• ACTIVITY
Below is a listing; retype exactly the lines between the one containing "background: #c2410c ->" and the one containing "html: none ->", inclusive, minus the pictures.

• EXERCISE DATA
◆ ◆ ◆ ◆ ◆
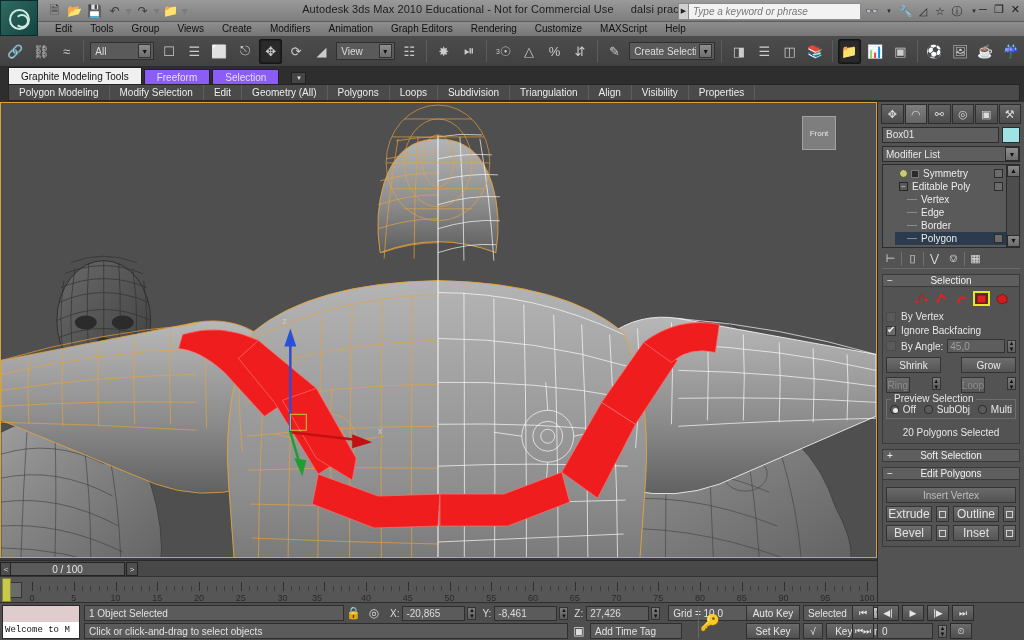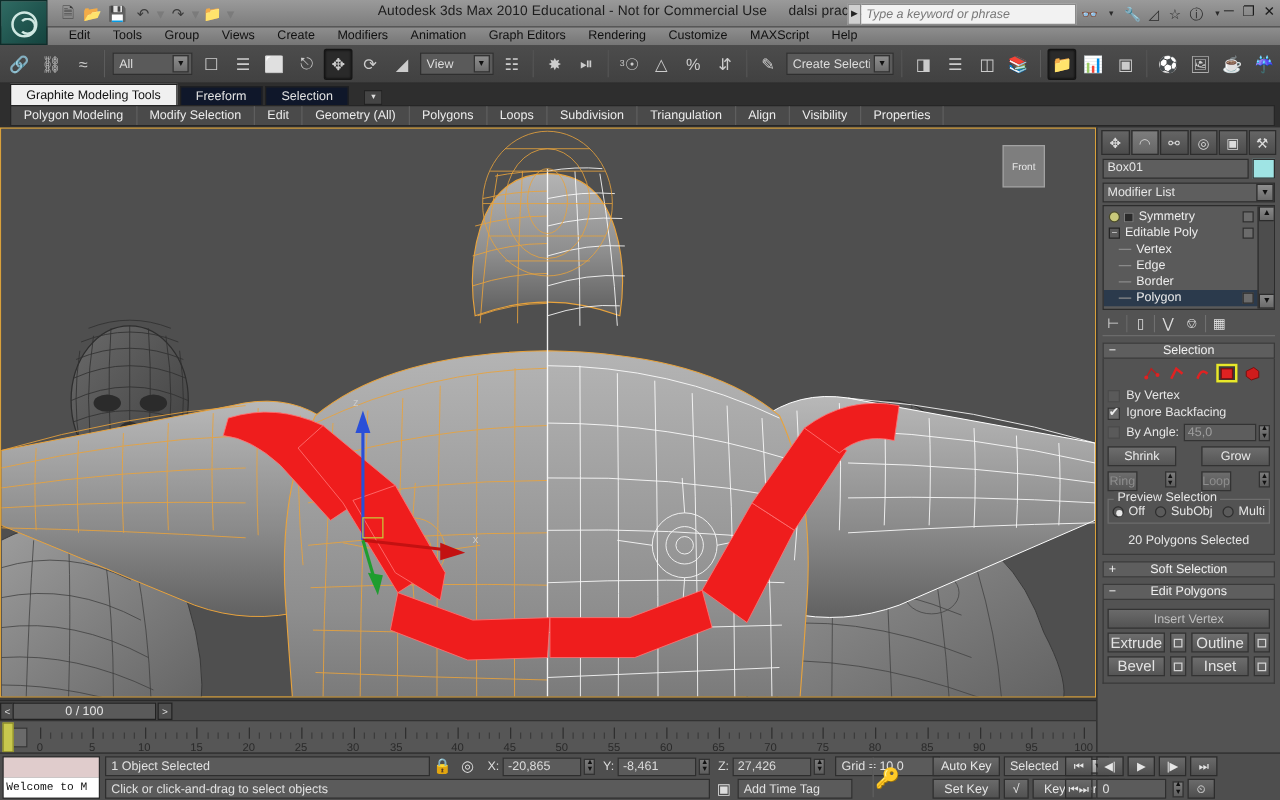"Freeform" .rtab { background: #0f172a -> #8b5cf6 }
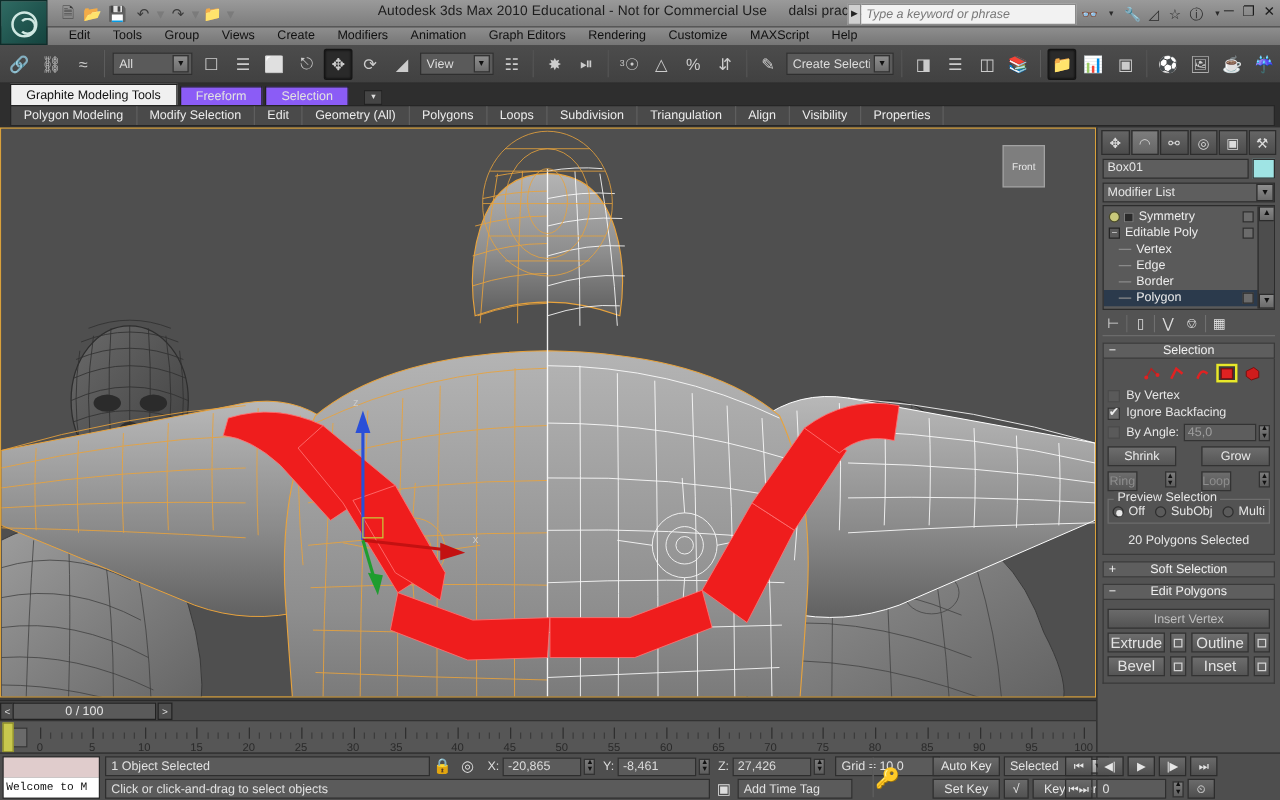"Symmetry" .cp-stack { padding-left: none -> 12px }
◆ ◆ ◆ ◆ ◆
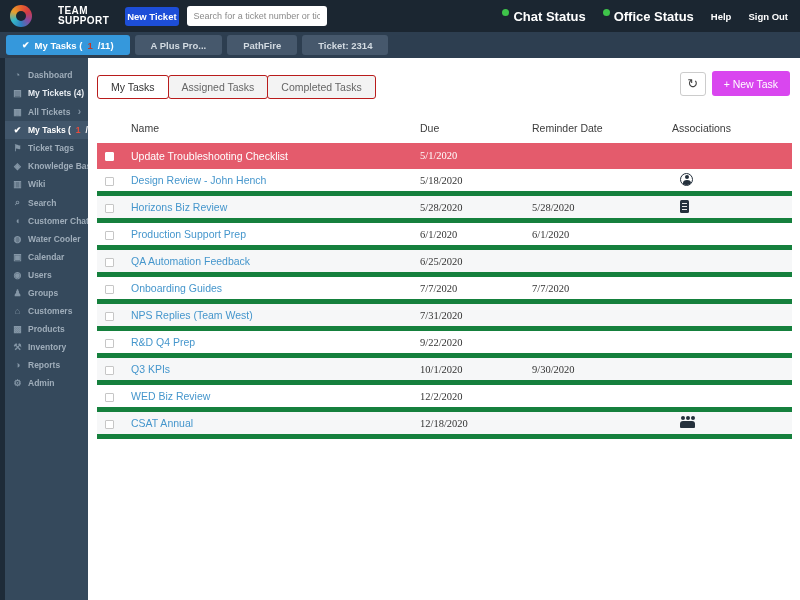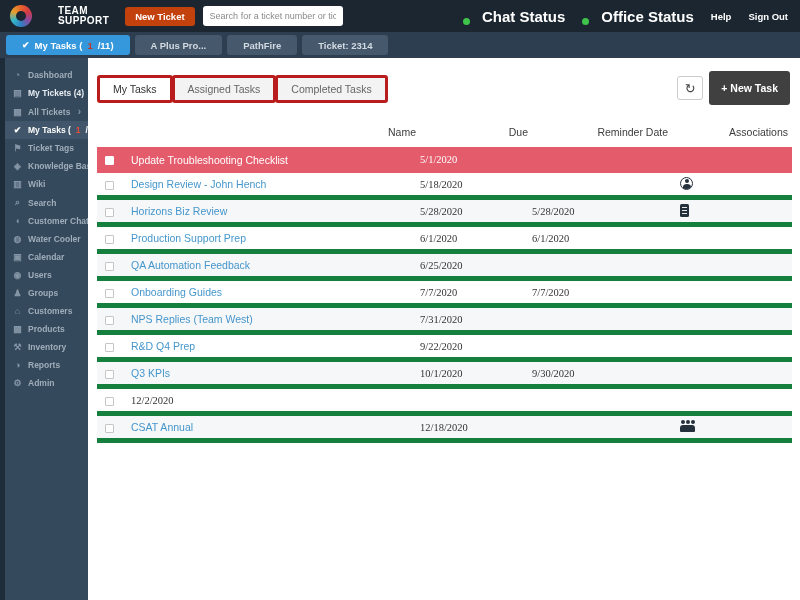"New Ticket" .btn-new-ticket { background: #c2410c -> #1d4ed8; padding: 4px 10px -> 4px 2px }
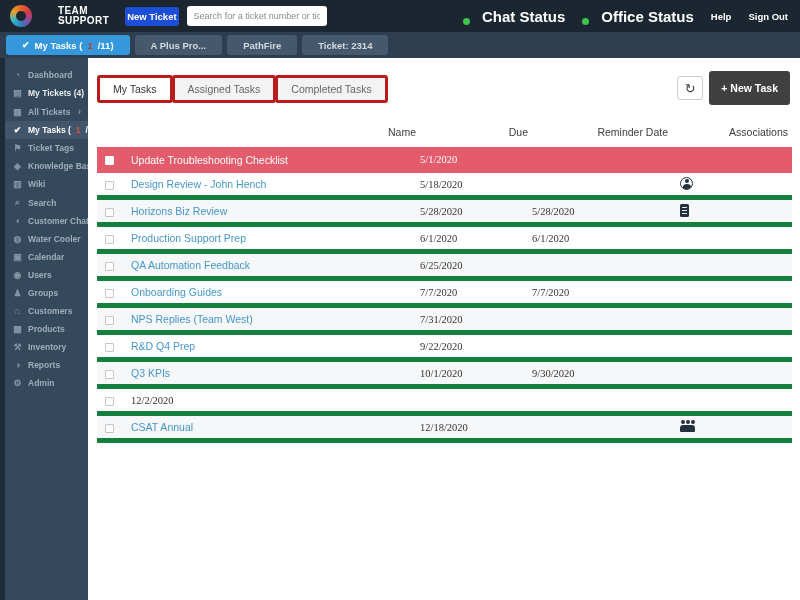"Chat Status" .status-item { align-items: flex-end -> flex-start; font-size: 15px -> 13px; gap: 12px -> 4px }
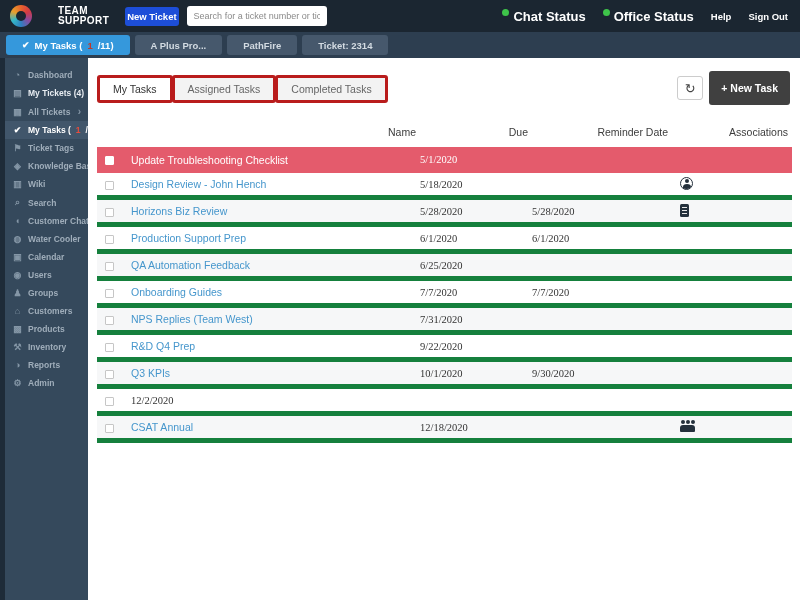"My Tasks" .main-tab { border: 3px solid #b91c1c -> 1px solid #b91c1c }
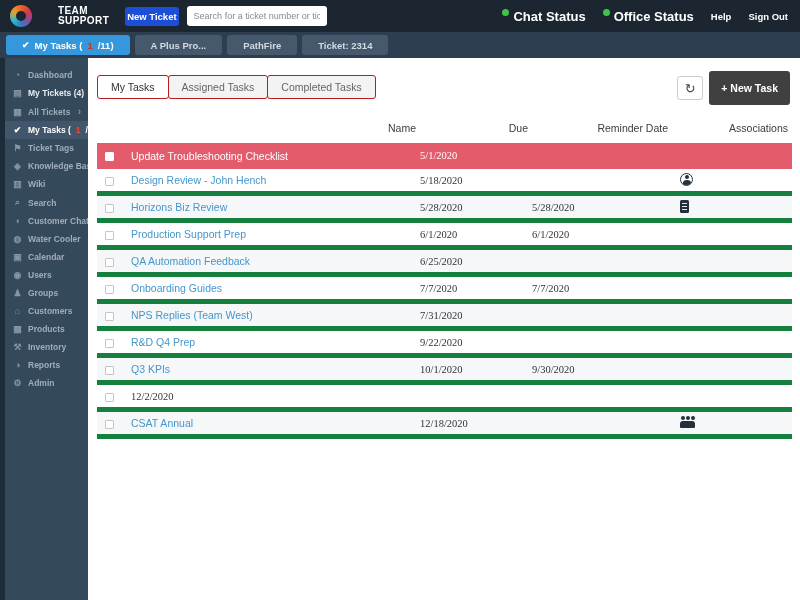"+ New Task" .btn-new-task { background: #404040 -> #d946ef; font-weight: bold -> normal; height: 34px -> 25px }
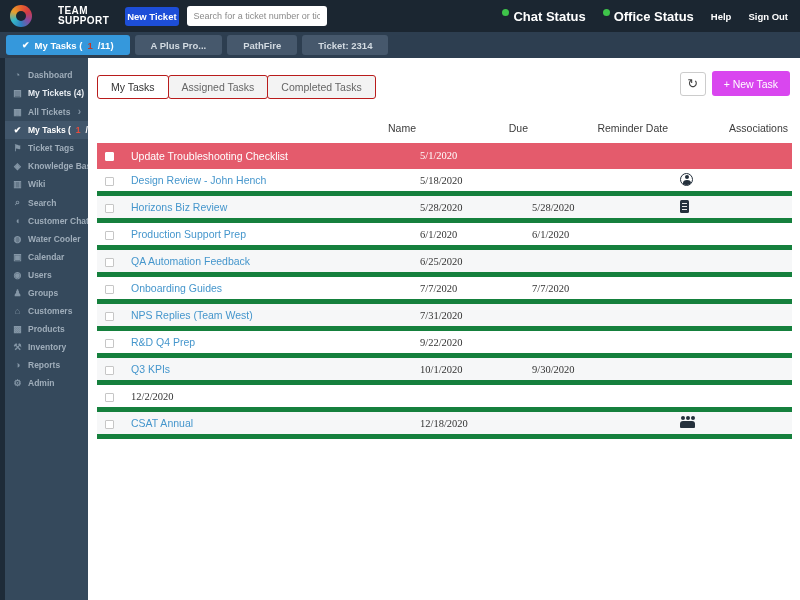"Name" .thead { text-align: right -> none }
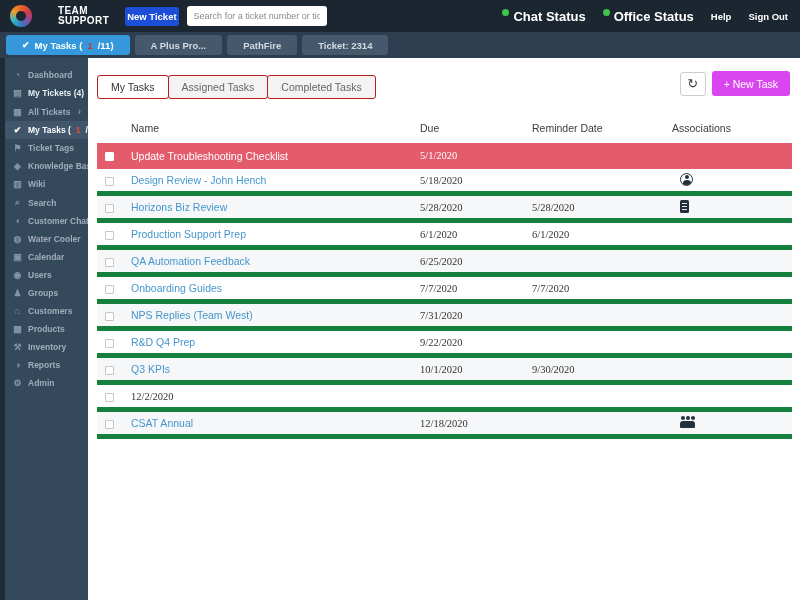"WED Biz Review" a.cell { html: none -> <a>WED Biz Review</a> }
◆ ◆ ◆ ◆ ◆
• RESULT BELOW
"New Ticket" .btn-new-ticket { background: #c2410c -> #1d4ed8; padding: 4px 10px -> 4px 2px }
"Chat Status" .status-item { align-items: flex-end -> flex-start; font-size: 15px -> 13px; gap: 12px -> 4px }
"My Tasks" .main-tab { border: 3px solid #b91c1c -> 1px solid #b91c1c }
"+ New Task" .btn-new-task { background: #404040 -> #d946ef; font-weight: bold -> normal; height: 34px -> 25px }
"Name" .thead { text-align: right -> none }
"WED Biz Review" a.cell { html: none -> <a>WED Biz Review</a> }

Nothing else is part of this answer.